Marian at the Met II
Raft of the Medusa by Gericault |

|
Masterpiece of Romantic painting |
Concerts and Lectures: Romantic Masters, Fall 2005.
Marian Burleigh-Motley
Rejecting the emphasis on the rational in the Age of Enlightenment, Romanticism embraced irrationality,
imagination, the freedom of the individual, turbulent sensuality, suffering, madness and the power of artistic genius. All
the arts participated in the new movement: literature, music, architecture and garden design, as well as painting.

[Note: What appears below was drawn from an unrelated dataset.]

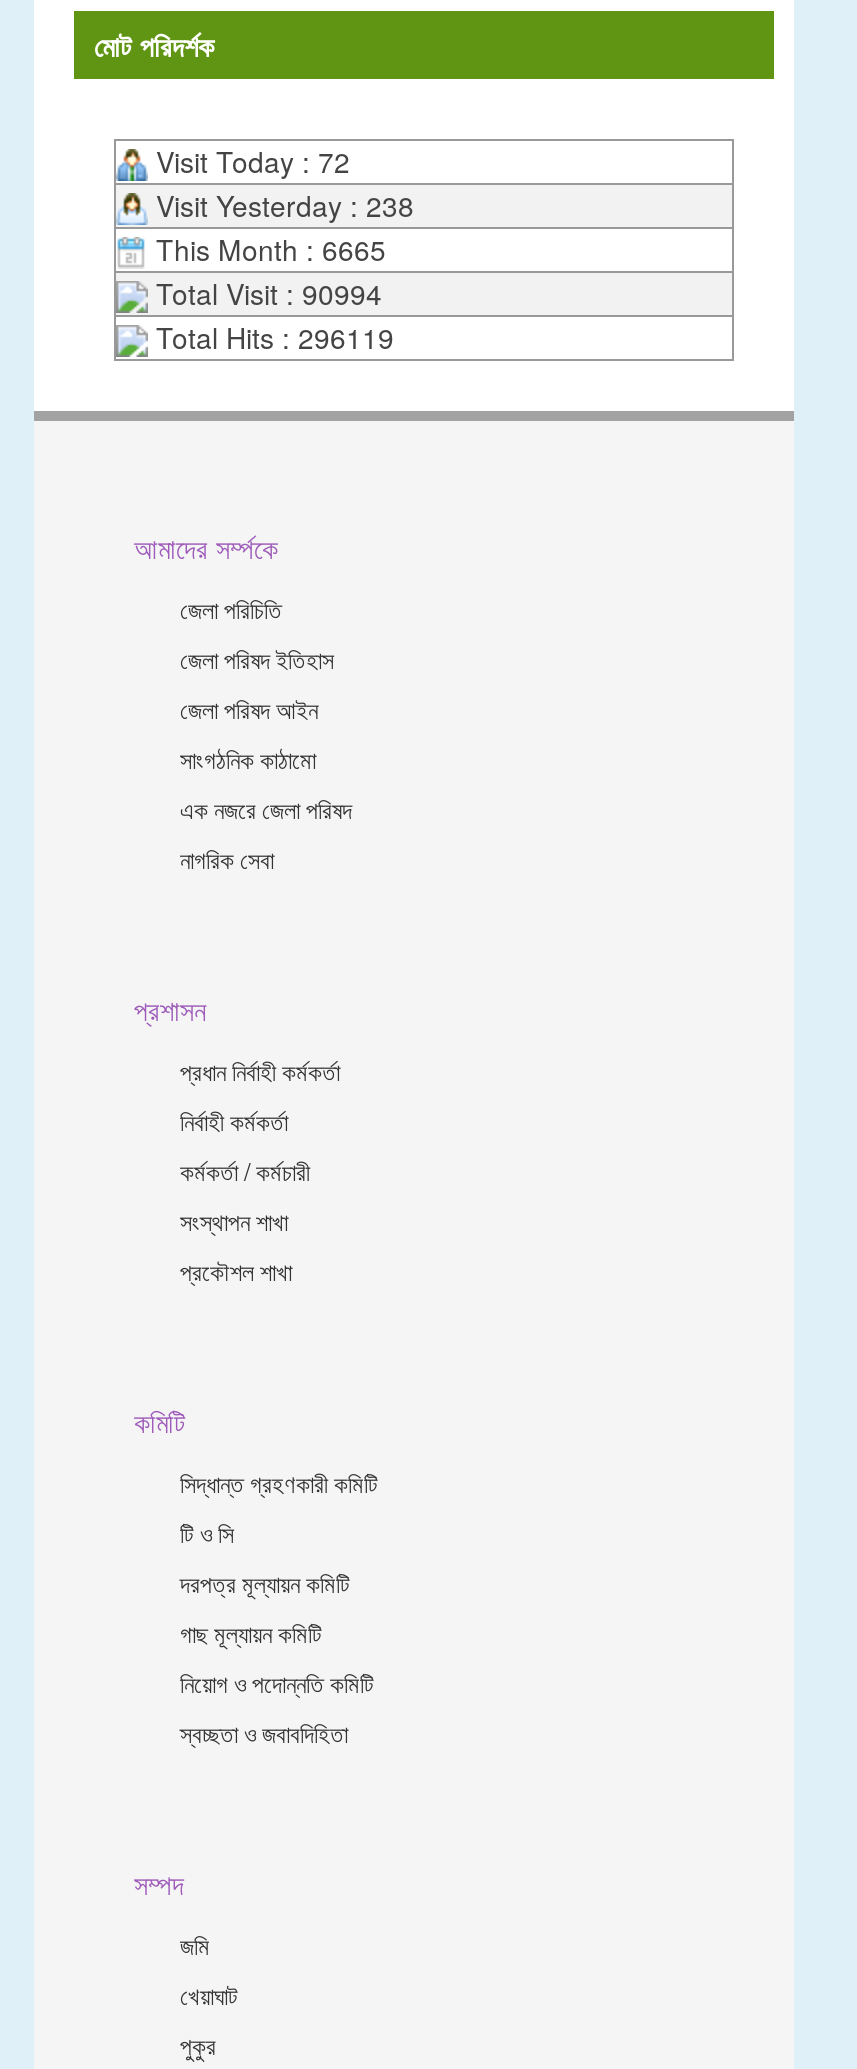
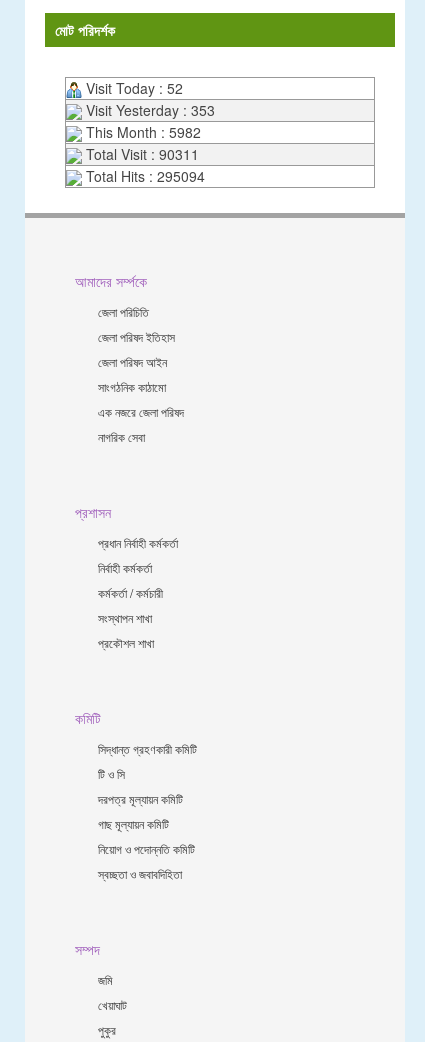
[148,141,350,181] Visit Today : 72 -> [82,78,183,98] Visit Today : 52
[148,185,414,225] Visit Yesterday : 238 -> [82,100,215,120] Visit Yesterday : 353
[148,229,386,269] This Month : 6665 -> [82,122,201,142] This Month : 5982
[148,273,382,313] Total Visit : 90994 -> [82,144,199,164] Total Visit : 90311
[148,317,394,357] Total Hits : 296119 -> [82,166,205,186] Total Hits : 295094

Among the characteristic attitudes of Romanticism were the following: a deepened appreciation of the beauties of nature; a
general exaltation of emotion over reason and of the senses over intellect; a turning in upon the self and a heightened examination
of human personality and its moods and mental potentialities; a preoccupation with the genius, the hero, and the exceptional
figure in general, and a focus on his passions and inner struggles; a new view of the artist as a supremely individual creator,
whose creative spirit is more important than strict adherence to formal rules and traditional procedures; an emphasis upon
imagination as a gateway to transcendent experience and spiritual truth; an obsessive interest in folk culture, national and
ethnic cultural origins, and the medieval era; and a predilection for the exotic, the remote, the mysterious, the weird, the
occult, the monstrous, the diseased, and even the satanic.